SEC Chief Headlines Event Sponsored by Crypto Firm at War with It

U.S. Securities and Exchange Commission Chairman Atkins is one of the keynote speakers at the Digital Chamber’s DC Blockchain Summit next month, and the event’s main sponsor, Unicoin, is in a legal fight with the agency, alleging that the SEC chairman is being misled into perpetuating a legacy war against cryptocurrencies.

The CEO of Unicoin, which is the “platinum” sponsor of the summit, says his company cannot speak with SEC leaders due to the agency’s ongoing legal action against the crypto platform. In May of last year, the SEC sued the company and its executives, including CEO Alexander Konanykhin, accusing them of raising $100 million for tokens that were not backed by real estate in the way the company represented them to be.

Konanykhin said the legal dispute is being pursued by dishonest agency agents (former SEC Chairman Gary Gensler’s “henchmen”) who have deceived current SEC Chairman Paul Atkins. (The case may have begun during Gensler’s tenure, but the resulting lawsuit was filed last year under then-interim President Mark Uyeda.)
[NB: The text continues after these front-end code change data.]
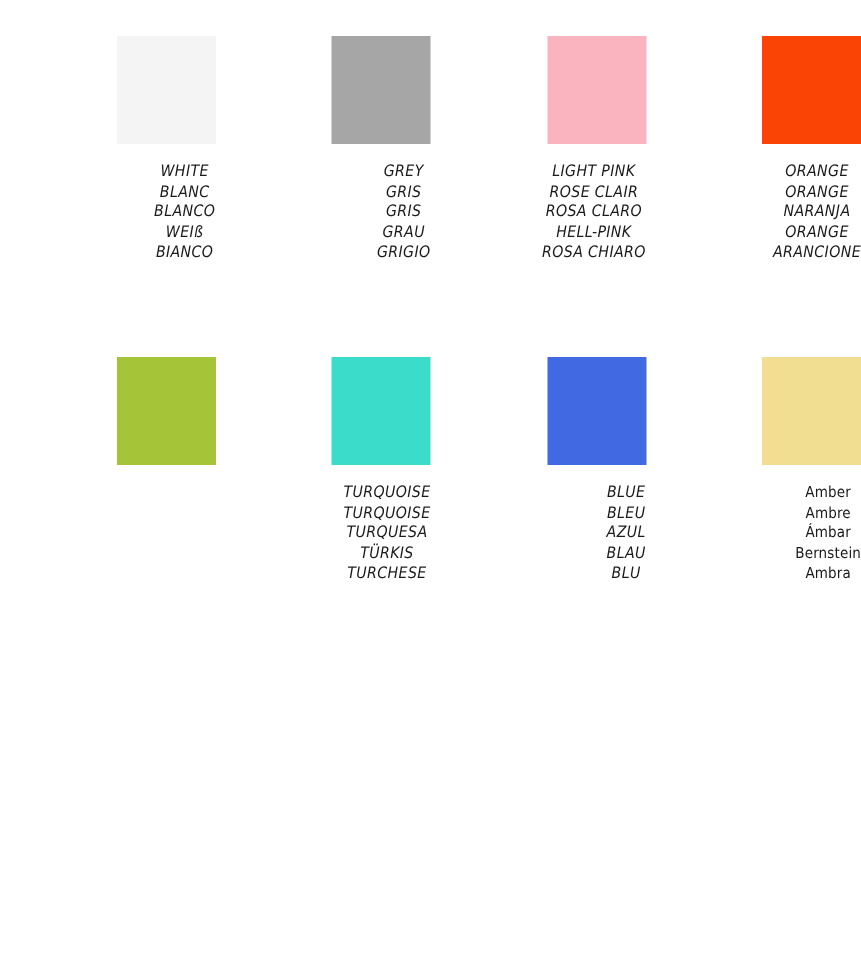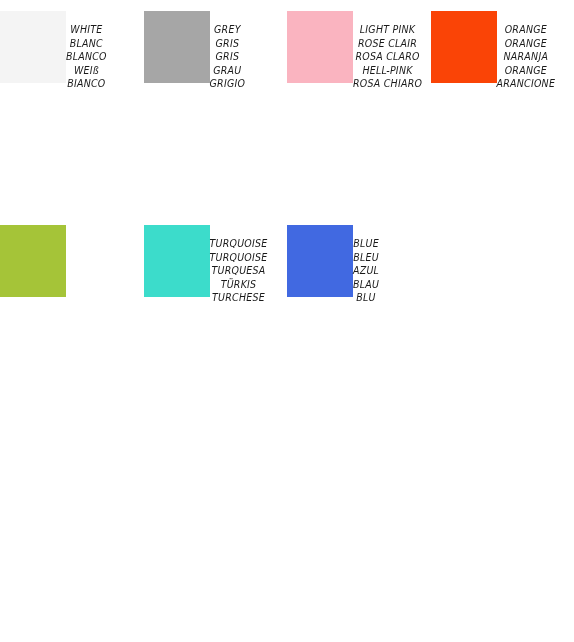--- a/index.html
+++ b/index.html
@@ -18,23 +18,23 @@
   #swatch-grid {
     display: grid;
     grid-template-columns: repeat(4, 1fr);
     grid-template-rows: repeat(3, 214px);
     width: 574px;
     height: 642px;
     box-sizing: border-box;
   }
   .swatch-cell {
     display: flex;
-    flex-direction: row;
-    align-items: flex-start;
-    padding-top: 11px;
+    flex-direction: column;
+    align-items: flex-end;
+    padding-top: 24px;
     box-sizing: border-box;
   }
   .swatch-chip {
     width: 66px;
     height: 72px;
     display: block;
     flex: none;
   }
   .swatch-names {
     margin-top: 12px;
@@ -123,14 +123,24 @@
     <div class="swatch-cell">
       <div class="swatch-chip" title="#4169E1" style="background: rgb(65, 105, 225);"></div>
       <div class="swatch-names style-upper">
         <div class="swatch-name">BLUE</div>
         <div class="swatch-name">BLEU</div>
         <div class="swatch-name">AZUL</div>
         <div class="swatch-name">BLAU</div>
         <div class="swatch-name">BLU</div>
       </div>
     </div>
+    <div class="swatch-cell">
+      <div class="swatch-chip" title="#F2DE91" style="background: rgb(242, 222, 145);"></div>
+      <div class="swatch-names style-title">
+        <div class="swatch-name">Amber</div>
+        <div class="swatch-name">Ambre</div>
+        <div class="swatch-name">Ámbar</div>
+        <div class="swatch-name">Bernstein</div>
+        <div class="swatch-name">Ambra</div>
+      </div>
+    </div>
     <div class="swatch-cell cell-empty"></div>
   </div>
 
 </body></html>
“We are prohibited from speaking to Atkins or other commissioners, so they have no way of knowing that they have been defrauded by ‘dirty cops,’ holdovers from Gensler’s war on cryptocurrencies,” Konanykhin wrote in a message to CoinDesk.

Unicoin executives may not be able to speak with Atkins, but the company is helping pay for the event at which Atkins and Commissioner Hester Peirce are the first two featured speakers on the summit website, on a list that also includes Konanykhin.

When asked about the confluence of Unicoin and its adversary agency at the upcoming summit, the organizers responded with a statement saying: “Businesses are coming to the Digital Chamber DC Summit because it is an opportunity to educate and build bridges.”

An SEC spokesperson declined to comment on the situation.

Konanykhin’s company has also tried to educate the SEC with a campaign that involves trucks driving through downtown Washington and passing by the agency, decorated with direct messages that include the sentiment: “The war on cryptocurrencies is NOT over.”

The CEO has been threading the needle with his harsh criticism of the SEC. He praised Atkins for “steadily repairing the damage to the cryptocurrency industry inflicted by his predecessor,” but insisted that the agency’s law enforcement staff is sabotaging Atkins by keeping up Gensler’s legal fight with the digital asset sector, even though the SEC dismissed or delayed the other major cryptocurrency enforcement cases pursued under Gensler.

Furthermore, the current securities fraud charges against Unicoin were filed last year, when Republican Commissioner Uyeda was deputy chairman. The lawsuit was approved by a committee that then included two Republicans and one Democrat, with no dissenting statements issued. But Konanykhin says law enforcement attorneys got the nod for approval, arguing that “rejection of a staff recommendation is the exception and not the rule.”

The political summit, one of the most prominent annual crypto events in Washington, features a code of conduct that calls for “a safe and welcoming environment that encourages open dialogue and the free expression of ideas.” While Konanykhin might want to tell Atkins that his law enforcement team “crudely concocted absurd charges against Unicoin and its executives,” the legal limitations against him will not allow for that open dialogue.